Paralleling the events in public education were strong private, parochial, and alternative school initiatives. These movements evolved out of political idealism and the goals of parents who wanted more control over the governance of schooling for their children. Early 19th-century reformers saw the common school as a vehicle to mix nationality, socioeconomic, and immigrant groups. Their vision often did not coincide with the wishes of their constituency. Cleveland's Catholic population followed the prescriptions of the bishops, who began as early as 1825 to question public education, which they deemed to be Protestant-oriented. By 1884 the 3rd Plenary Council of Baltimore required schools for Catholic children to be built next to each church. The first Catholic school in Cleveland opened in 1848, and by 1884 there were 123 PAROCHIAL SCHOOLS with 26,000 children enrolled. By 1909 several significant schools were added by Bp.

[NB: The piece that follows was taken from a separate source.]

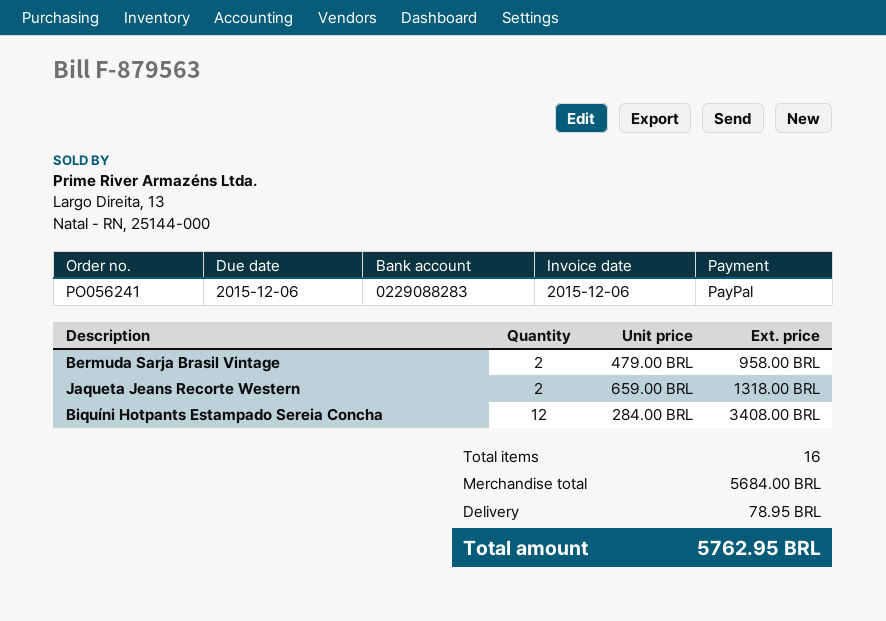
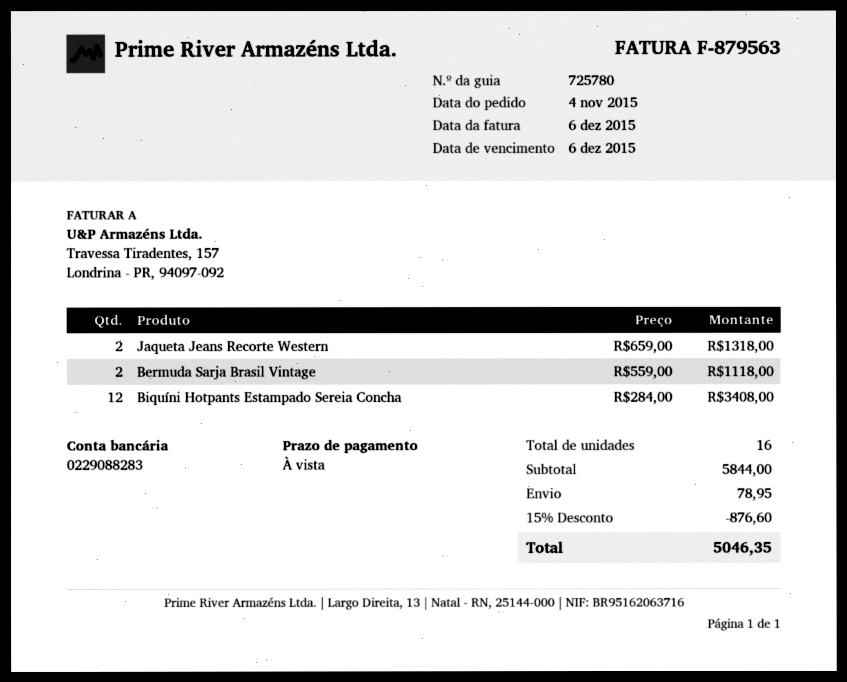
Bermuda Sarja Brasil Vintage: 2 x 479.00 = 958.00 -> 2 x 559.00 = 1118.00
subtotal: 5684.00 -> 5844.00
discount: none -> 15% = 876.60
total: 5762.95 -> 5046.35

JOHN P. FARRELLY, including CATHEDRAL LATIN SCHOOL. Catholic education was organized under the Diocese of Cleveland; the first superintendent of schools was Rev. Wm. A. Kane, appointed in 1913, and the first school board was appointed by Bp. JOSEPH SCHREMBS in 1922. Other religious groups followed. The first Lutheran school was established in 1848; by 1943 there were 16 more. Other nationality and religious groups also ran schools, often meeting after the public school day had finished or as Sunday schools.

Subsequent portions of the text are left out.